Mr Montgomery said the end of cheap money meant some BNPL players would not survive.
“Some of these companies will disappear and we will never see them again,” he said.
“It’s a fact in this environment. There will be no more funding for them.”
Regulation in sight
The BNPL sector has so far managed to avoid regulation because its suppliers technically do not charge interest and there is a loophole in the National Credit Code.
Some BNPL companies have signed a voluntary code of conduct, which consumer advocates say does not contain enough protections.
Financial Services Minister Stephen Jones said that was about to change.
“[I’m] not interested in having an argument over whether or not it is credit. This is clearly the case,” he said.
“Whatever its structure, it’s credit.”
Details of how BNPL products would be regulated would be worked out after consultation with industry and consumer advocates, he said.
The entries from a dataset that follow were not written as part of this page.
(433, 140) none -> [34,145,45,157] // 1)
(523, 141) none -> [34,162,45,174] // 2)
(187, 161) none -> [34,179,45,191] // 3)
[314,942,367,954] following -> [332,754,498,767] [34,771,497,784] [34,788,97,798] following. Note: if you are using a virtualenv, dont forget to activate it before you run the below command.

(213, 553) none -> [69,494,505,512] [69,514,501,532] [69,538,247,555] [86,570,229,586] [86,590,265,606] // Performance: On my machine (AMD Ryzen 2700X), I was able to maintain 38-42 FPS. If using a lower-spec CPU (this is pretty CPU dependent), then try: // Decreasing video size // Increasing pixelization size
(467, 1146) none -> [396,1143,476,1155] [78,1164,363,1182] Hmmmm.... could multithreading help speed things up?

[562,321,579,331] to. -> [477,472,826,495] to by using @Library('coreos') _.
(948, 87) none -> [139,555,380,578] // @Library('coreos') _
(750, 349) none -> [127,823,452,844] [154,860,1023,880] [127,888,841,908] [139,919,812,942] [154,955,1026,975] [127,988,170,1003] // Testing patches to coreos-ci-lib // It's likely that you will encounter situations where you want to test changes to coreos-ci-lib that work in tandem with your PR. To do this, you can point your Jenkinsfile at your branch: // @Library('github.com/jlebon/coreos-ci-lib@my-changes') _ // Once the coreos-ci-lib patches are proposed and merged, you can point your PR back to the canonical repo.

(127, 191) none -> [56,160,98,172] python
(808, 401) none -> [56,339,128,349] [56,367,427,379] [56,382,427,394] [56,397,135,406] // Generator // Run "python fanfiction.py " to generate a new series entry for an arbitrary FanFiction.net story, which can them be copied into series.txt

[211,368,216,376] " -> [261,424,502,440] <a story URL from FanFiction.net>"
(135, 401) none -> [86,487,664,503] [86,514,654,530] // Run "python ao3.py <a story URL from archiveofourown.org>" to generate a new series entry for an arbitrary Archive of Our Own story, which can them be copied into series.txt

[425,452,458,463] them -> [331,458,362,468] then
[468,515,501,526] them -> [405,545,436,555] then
Mr Jones said this could start with legislating the industry’s code of practice and a strategic review to find out what the gaps were.
“This does not mean that every term in national consumer credit law applies in exactly the same way. It will not. But it will be incorporated into the national consumer credit law rubric consumption.”
He pledged to present the legislation to Parliament within 12 months.
“I don’t want us to have this conversation next year,” Mr Jones said.
The impending regulation of BNPL globally is another blow to the sector.
Mr. Gray said Zip remains in favor of proper regulation.
“The Minister suggested that the first steps would be industry code legislation, and that it would be part of the National Credit Act, rather than being subject to all the components of the act,” said Mr Gray.
“We believe that our services are credit [but] they don’t need the same kind of regulation that governs a mortgage.
“And, of course, we’ve seen that regulating the banking sector doesn’t necessarily produce better results. It’s more about product construction and vendor intent.”
Consumer advocates – such as Financial Rights Legal Center chief executive Karen Cox – have said there is no reason BNPL products should not be subject to the same rules as other forms of credit.
“The proof is in the pudding,” Ms Cox said.
“So whatever checks they do is not the same as doing proper and responsible loan checks as required by credit law.”
Michael Fredericks is the Managing Director and Founder of FuPay, which offers a budgeting service as well as BNPL products and cash advances.
He said the voluntary code did not provide enough protections for consumers and argued for BNPL to be regulated under the National Credit Code as it is.
Mr Fredericks said the regulations would also allow BNPL players to extend repayment terms that were shorter and therefore exempt them from credit laws.
“Some people are struggling to make refunds within that timeframe,” he said.
“It’s only really suitable for a small amount of money, [is] below $200.
“We think the balance is to have more flexibility beyond that, which means you have to be regulated but not have indefinite credit…stay away from that debt trap or , in our view, of the bad credit model of credit cards.”
Mr Fredericks said FuPay does not publish the bad debt percentage of its sales because it is not a publicly traded company.
“It’s in the single digits and it’s going down,” he said.